Thinking about complexity and self-organizing systems led me to the theoretical biologist Robert Rosen, who died in 1998. His lifetime mission was to answer the question “What is life?” or more specifically, as he came to ask it, “How is an organism different from a machine?” He answered that question by describing the kinds of causation at work in an organism and in a machine. And if a focus on causation as the key element was good enough for Rosen, who was apparently smarter than 99% of all human beings, it’s good enough for me.
In the Newtonian paradigm, causation is above all linear. A causes B, and by definition B cannot simultaneously cause A – that would be so-called “circular reasoning.” The doer is always separate from the thing done. A series of particle interactions unfolds in linear fashion, no matter how complicated it may become.
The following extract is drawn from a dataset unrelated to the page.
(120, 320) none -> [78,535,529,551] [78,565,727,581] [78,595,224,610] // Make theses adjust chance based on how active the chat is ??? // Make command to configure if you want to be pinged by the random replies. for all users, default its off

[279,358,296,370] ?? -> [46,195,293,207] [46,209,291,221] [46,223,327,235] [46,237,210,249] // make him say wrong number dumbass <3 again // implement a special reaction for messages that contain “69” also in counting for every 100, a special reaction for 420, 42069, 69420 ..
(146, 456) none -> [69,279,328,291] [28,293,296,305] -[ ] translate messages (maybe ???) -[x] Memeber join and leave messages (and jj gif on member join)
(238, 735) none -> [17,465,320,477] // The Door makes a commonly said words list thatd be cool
Rosen’s fundamental argument with Newton, in his book Life Itself, is that in a Newtonian world there is only this one little bit of causation: the state of a particle at time T entails its state an instant later, at time T+1. If you know all the parameters of a particle’s state now (velocity, momentum, and so on), Newton’s laws of motion will tell you what its state necessarily must be an instant from now. By keeping track of an unbroken succession of instants, each one entailing the next one, you can account for what happens to that particle in a world of mechanistic interactions.
The intellectual technique supporting our mastery of the physical world has been to break down complicated phenomena into small enough interactions that they can be analyzed in this mechanistic fashion, so therefore they can be predicted and controlled.
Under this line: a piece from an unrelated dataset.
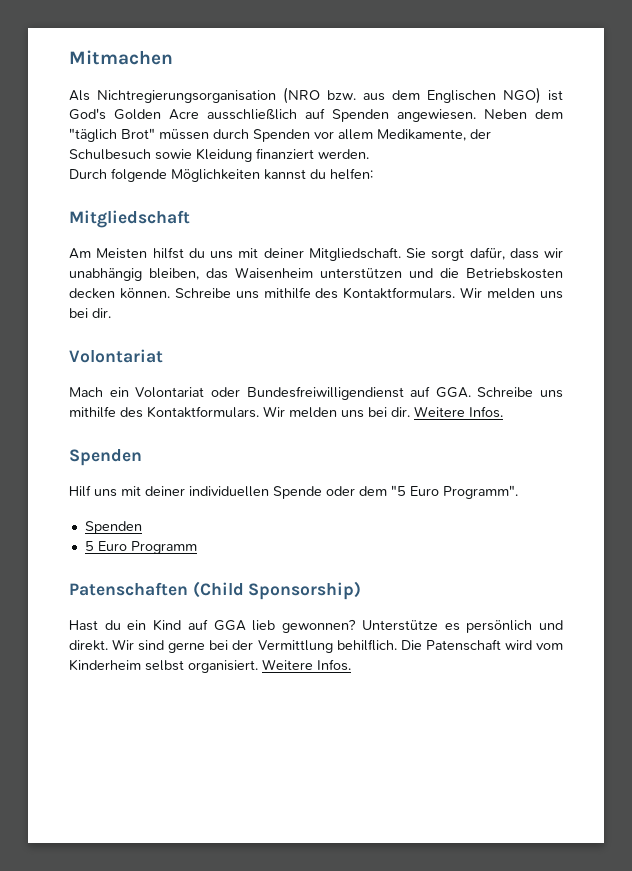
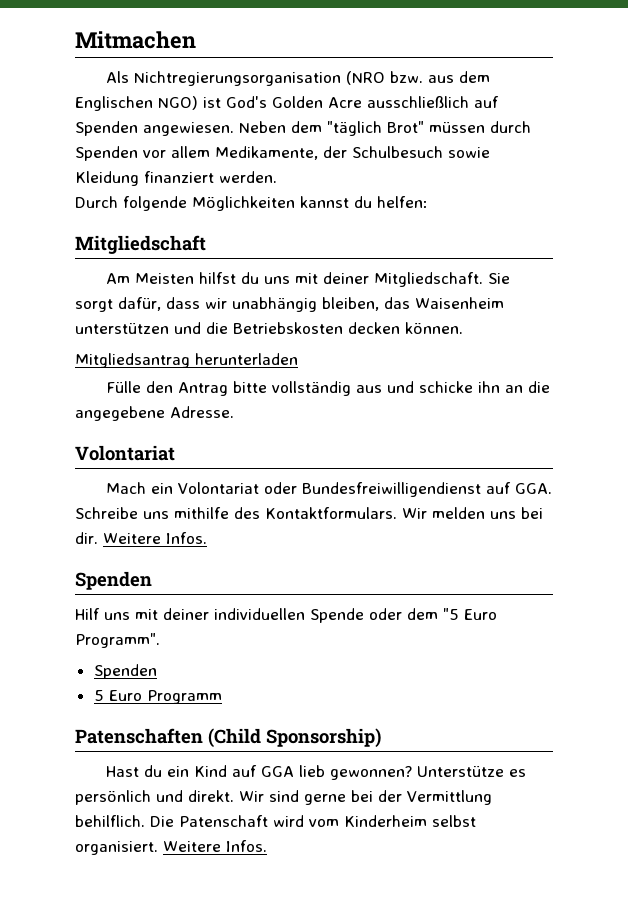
[174,287,564,299] [69,308,111,318] Schreibe uns mithilfe des Kontaktformulars. Wir melden uns bei dir. -> [75,353,298,368] [106,381,551,396] [75,406,234,421] // Mitgliedsantrag herunterladen // Fülle den Antrag bitte vollständig aus und schicke ihn an die angegebene Adresse.

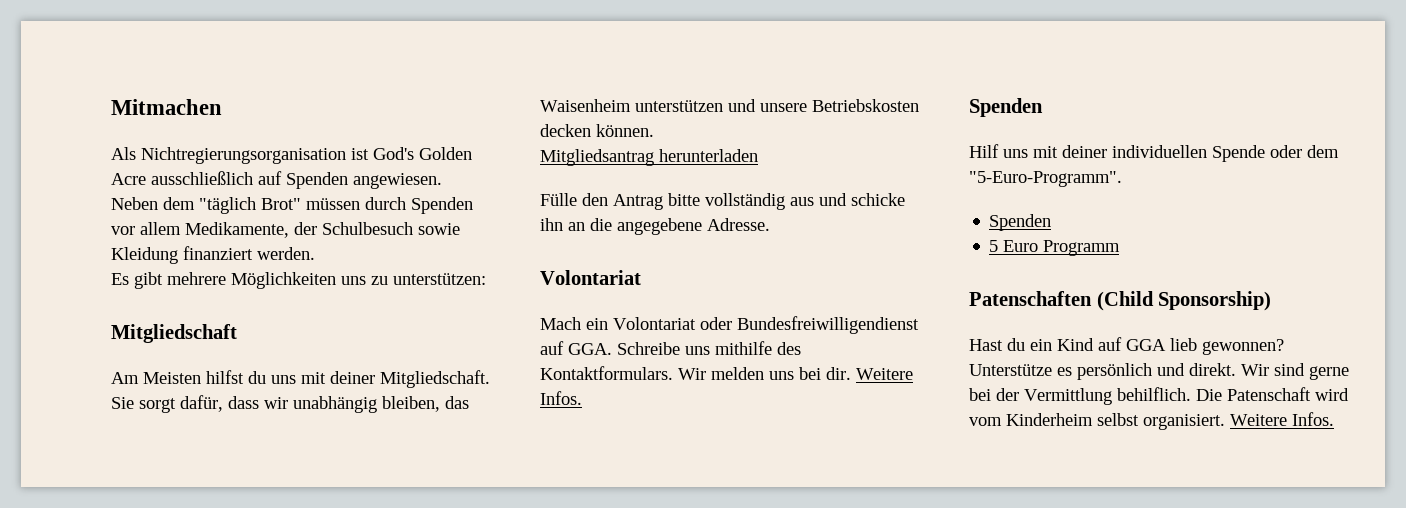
[346,71,491,85] [75,96,198,111] (NRO bzw. aus dem Englischen NGO) -> (346, 155) none
[75,196,428,211] Durch folgende Möglichkeiten kannst du helfen: -> [111,272,486,289] Es gibt mehrere Möglichkeiten uns zu unterstützen:
[206,322,228,334] die -> [760,103,807,112] unsere
[443,608,497,620] [75,633,160,648] "5 Euro Programm". -> [969,171,1122,187] "5-Euro-Programm".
Laplace’s Demon captures the power of this approach, and it also reflects the fact that a Newtonian world is deterministic. Though an infinite number of simultaneous calculations could never be done, which means the predicted future could never actually be known, still in principle that future remains determined if Newton’s physics is the explanation of everything.
Now, we know this explanation works incredibly well for machines. But Rosen’s most fundamental point is that we cannot possibly understand life in terms of mechanical interactions alone. Life is not a pinball game. There is not enough causation in the Newtonian world-view to account for what happens in an organism.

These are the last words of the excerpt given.